*** Opening INFORMATION PROVIDED ***
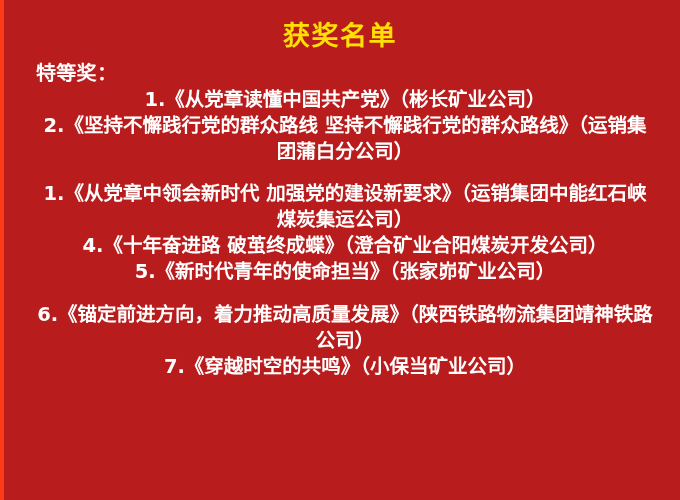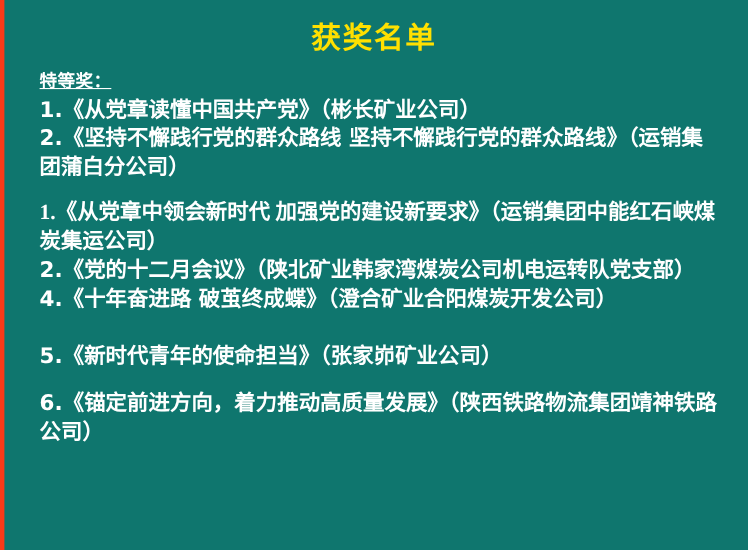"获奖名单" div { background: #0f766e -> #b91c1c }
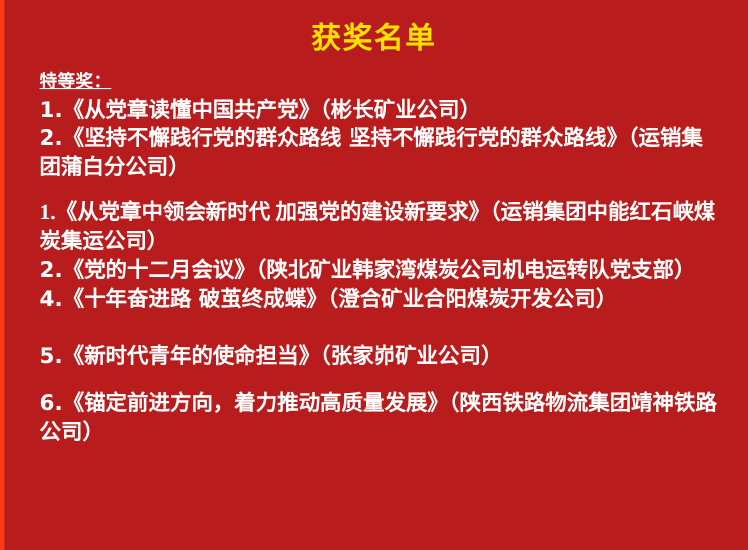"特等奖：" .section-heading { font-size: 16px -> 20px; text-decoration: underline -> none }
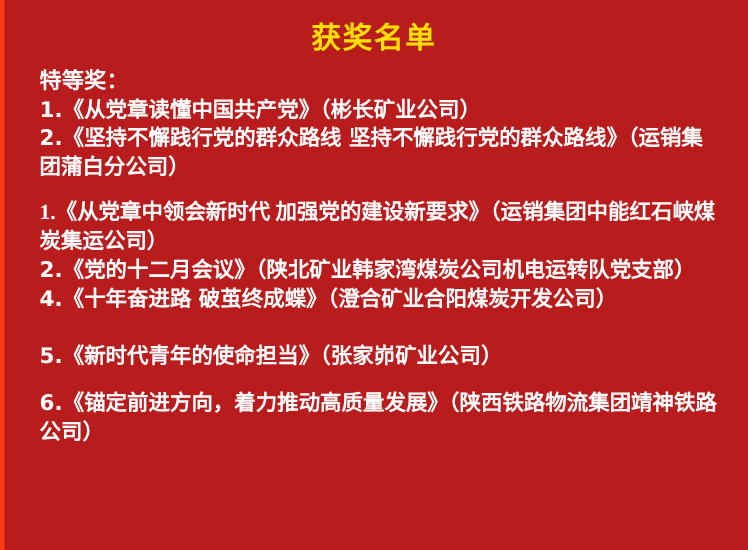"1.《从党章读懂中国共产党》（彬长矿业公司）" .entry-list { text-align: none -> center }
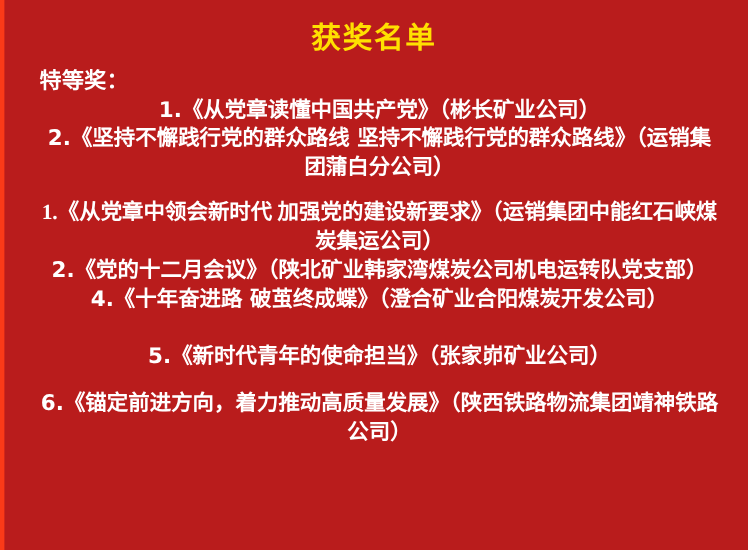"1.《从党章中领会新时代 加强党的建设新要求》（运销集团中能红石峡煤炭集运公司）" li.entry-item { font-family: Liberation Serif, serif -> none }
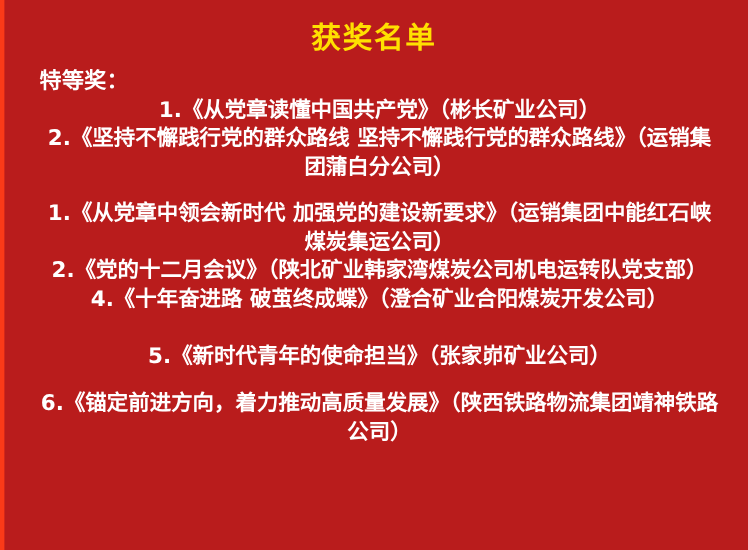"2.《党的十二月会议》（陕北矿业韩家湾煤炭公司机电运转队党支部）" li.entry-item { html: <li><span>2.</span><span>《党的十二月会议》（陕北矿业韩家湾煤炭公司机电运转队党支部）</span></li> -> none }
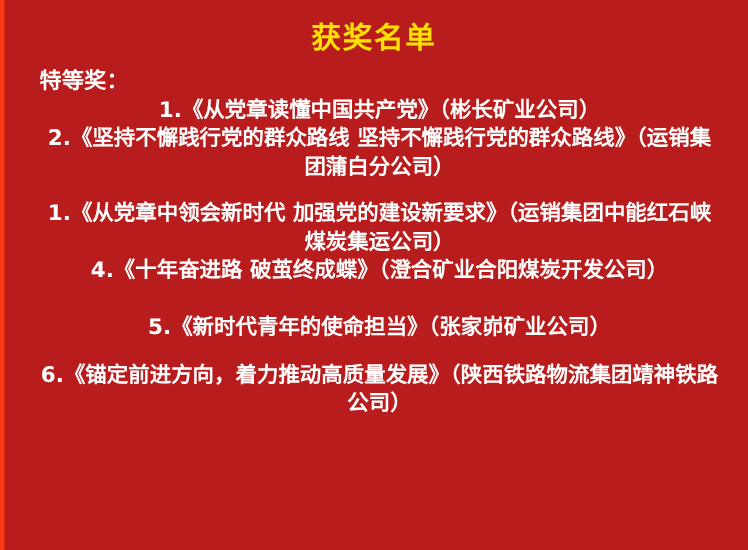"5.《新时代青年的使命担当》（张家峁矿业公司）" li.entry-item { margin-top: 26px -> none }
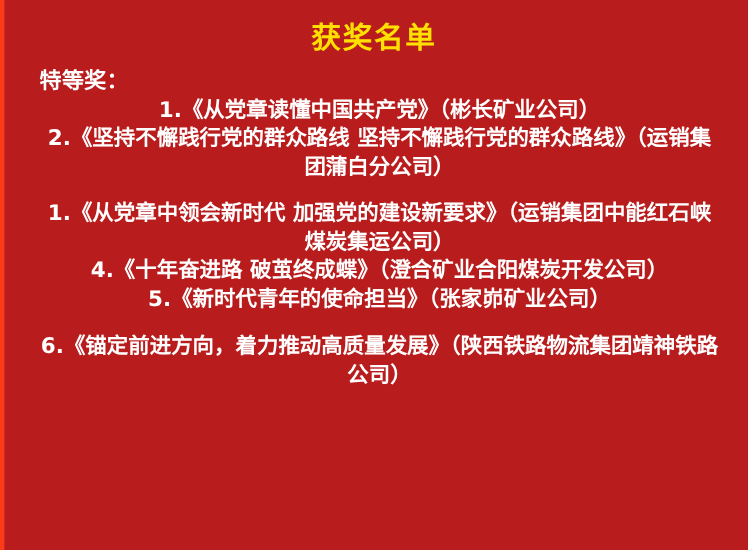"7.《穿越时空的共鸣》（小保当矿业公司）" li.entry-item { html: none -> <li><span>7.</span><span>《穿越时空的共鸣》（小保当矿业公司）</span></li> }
*** Closing INFORMATION PROVIDED ***
## EXERCISE GOAL
Retype only the lines above from the one with "margin-top: 26px ->" through the last, both ends included, keeping every picture out of the copy.

## EXERCISE ANSWER
"5.《新时代青年的使命担当》（张家峁矿业公司）" li.entry-item { margin-top: 26px -> none }
"7.《穿越时空的共鸣》（小保当矿业公司）" li.entry-item { html: none -> <li><span>7.</span><span>《穿越时空的共鸣》（小保当矿业公司）</span></li> }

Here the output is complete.